# Hoizontal Router Table



## RustyW (Dec 28, 2005)

This is a table I put together over the weekend. Some parts are a little primative and still needs some fine tuning. But it works and was made out of stuff I allready had lying around the garage. The 3/8" threaded rod I used for "fine" adjustments might get changed as a full turn only moves it 1/16". On top of the table is a push block I also made this weekend. I got the pattern for the handle out of magazine and also made one for my old homemade coping sled. I had some left over non-slip shelf liner (like a router mat only thinner) that I glued to the bottom of the push block. Works really good.

First time adding pics, hope it works.

Rusty


----------



## Dr.Zook (Sep 10, 2004)

Hey Rusty. Your first time adding pics looks great. Real nice router system you have there. Making do with what you have is more rewarding at times. Nice work and I really like the coping sled.


----------



## bobj3 (Jan 17, 2006)

Nice job Rusty 

Just a note about the "full turn only moves it 1/16"" that's just about what you want when you are making panels and slots....once you know for sure what ea. turn will do you now have quick gage to go by and 1/16" is a big deal when it comes to panels or slots.

Great ideal on the non-slip shelf liner, I for one will tell (ask ) my boss to pick some when she out Walmart shopping ...  ,I just now put it on my want list for the boss along with some 3M clear shipping tape. 

That's what neat about this forum you can pickup tips all the time. 
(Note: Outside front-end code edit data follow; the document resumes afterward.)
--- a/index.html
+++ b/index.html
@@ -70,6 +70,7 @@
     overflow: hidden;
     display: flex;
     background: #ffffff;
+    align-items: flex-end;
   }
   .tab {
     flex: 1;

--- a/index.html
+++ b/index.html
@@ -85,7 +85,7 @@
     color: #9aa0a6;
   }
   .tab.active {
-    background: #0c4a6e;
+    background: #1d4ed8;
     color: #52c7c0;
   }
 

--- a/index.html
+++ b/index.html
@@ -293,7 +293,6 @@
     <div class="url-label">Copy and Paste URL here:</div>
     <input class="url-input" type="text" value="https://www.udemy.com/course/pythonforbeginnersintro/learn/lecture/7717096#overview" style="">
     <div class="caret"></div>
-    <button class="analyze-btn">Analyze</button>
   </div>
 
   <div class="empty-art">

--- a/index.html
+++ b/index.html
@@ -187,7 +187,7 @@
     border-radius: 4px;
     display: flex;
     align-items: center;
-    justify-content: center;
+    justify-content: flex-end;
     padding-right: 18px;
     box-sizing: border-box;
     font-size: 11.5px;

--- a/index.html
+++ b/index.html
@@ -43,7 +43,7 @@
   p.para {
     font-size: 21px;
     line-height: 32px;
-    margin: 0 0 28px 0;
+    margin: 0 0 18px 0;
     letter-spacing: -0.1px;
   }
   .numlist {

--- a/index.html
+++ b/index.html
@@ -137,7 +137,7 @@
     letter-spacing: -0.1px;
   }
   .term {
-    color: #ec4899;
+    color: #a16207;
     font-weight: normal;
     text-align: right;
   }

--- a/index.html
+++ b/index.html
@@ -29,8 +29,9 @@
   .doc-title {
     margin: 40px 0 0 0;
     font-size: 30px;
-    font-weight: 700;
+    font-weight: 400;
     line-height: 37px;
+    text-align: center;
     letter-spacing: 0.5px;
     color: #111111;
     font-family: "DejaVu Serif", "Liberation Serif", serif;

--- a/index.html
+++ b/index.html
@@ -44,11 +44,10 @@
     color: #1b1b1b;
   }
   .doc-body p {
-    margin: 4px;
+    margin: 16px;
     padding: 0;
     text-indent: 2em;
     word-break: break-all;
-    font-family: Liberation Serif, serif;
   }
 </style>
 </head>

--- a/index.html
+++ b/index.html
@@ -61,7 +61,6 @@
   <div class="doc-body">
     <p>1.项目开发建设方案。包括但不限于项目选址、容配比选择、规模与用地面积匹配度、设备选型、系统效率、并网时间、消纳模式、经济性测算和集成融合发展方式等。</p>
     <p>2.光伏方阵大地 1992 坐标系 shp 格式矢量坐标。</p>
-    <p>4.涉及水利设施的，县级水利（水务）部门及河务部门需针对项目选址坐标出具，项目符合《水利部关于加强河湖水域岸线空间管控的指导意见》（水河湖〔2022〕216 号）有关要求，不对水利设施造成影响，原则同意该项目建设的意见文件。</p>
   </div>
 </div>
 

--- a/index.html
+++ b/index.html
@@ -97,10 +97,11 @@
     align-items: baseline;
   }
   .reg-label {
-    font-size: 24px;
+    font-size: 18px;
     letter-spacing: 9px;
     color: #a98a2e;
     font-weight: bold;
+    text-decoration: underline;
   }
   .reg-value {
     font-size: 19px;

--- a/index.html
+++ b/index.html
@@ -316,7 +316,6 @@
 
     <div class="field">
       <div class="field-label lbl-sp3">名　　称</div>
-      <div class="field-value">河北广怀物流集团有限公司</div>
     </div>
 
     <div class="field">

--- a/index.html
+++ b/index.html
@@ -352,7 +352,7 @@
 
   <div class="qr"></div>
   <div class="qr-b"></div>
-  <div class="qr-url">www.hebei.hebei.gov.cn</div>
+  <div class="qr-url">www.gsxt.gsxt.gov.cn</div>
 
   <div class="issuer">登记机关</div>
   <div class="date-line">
Nice job on the sled  , here's a tip, use some of the same black plastic stock when you go to make the bead cuts, just stick a 6" wide x 18"long, stick it down to the table top,(with Doub,Side Carp.Tape(3M) in this way you don't need to reset the router height the norm, just pop in the bead cutter and cut the stiles, rails, for the doors,if you are using a match set of cutters (the norm) they should come out right on the button.

Just a NOTE ****
Looks like you just saved 189.00 bucks or so  see link below...now that's the neat part of wood working.... 

http://www.mlcswoodworking.com/shopsite_sc/store/html/smarthtml/pages/horizontal_router_table.html


If you want to make your own here's a link that will help with that.
http://stores.ebay.com/8020-Inc-Garage-Sale

=============
Have a good one
Bj


----------



## Glenmore (Sep 10, 2004)

Rusty that is a great table you made. Seen one of them from MCLS you probably didn't pay as much as they are asking. Like the set up for your router adjustment.


----------



## Hamlin (Dec 25, 2005)

That is excellent work, especially for a being a "weekend" project. Nicely done!! 
I think you should keep the 3/8" threaded rod. You already know what each turn gives you, perfect gauge for your router work.


----------



## Lee Brubaker (Jan 30, 2006)

Rusty: As Bj says, 1/16th per full turn is just right. Think more than panels. I use mine to make sliding dovetails, edge jointing, etc, etc. Mine uses two threaded rods instead of one(at each end)hence, if you leave one end locked & turn only one threaded rod, the adjustment is half that of a single rod full turn ie: 1/32nd. For sliding dovetails this can be important. Namely 1/2 turn = 1/64th, a quarter turn = 1/128th. Longest sliding dovetail I have made so far has been 42" long. An excellent breadboard attachment. I didn't note a dust collection port ? I presume that there is one ?

Lee


----------



## bobj3 (Jan 17, 2006)

Hi Rusty
I just want to say thanks again for the tip on the
"non-slip shelf liner"
That suff is great ,I had the BOSS pick up 3 rolls that are 12" wide x 5ft long and it was only 3.oo bucks a roll, white and blue, I put it on kinds of items in the shop,push blocks,on the bottom of router boxes,inside the tool box so the tools don't move around,you name it I put it on it...  great stuff, I used 3M spray glue to hold it on.
I also put it on the bottom of the wifes inside shoes ,LOL now she can't slide on the kitchen floor any more (big kid) hahahahahahaha  or slip off the chair (a little foot tall kids chair) but she calls it her ladder.  I made a step stool for her but she likes her little blue chair... 

anyway thanks again Rusty 
Bj


----------



## captjc (Feb 23, 2010)

*nice and simple*



RustyW said:


> This is a table I put together over the weekend. Rusty


Rusty thanks I only have to buy track !!!! great:dance3:


----------



## jimini2001 (Mar 28, 2010)

Nice job and good thinking. Save some bucks and make something to make your life easier. Way to go.


----------



## giman (Nov 14, 2010)

I like the .design and the push block--shouldn't be hard to add dust collection.
Thanks for the pictures
BillinBonita


----------



## TheDrD (Jan 30, 2013)

Great job and thanks for the pics. After seeing yours, had to make one and it come out great and very percise.


----------



## carlp. (Nov 3, 2012)

*horizontal router*

Hi Rusty very nice job you did there looks very good regards carl


----------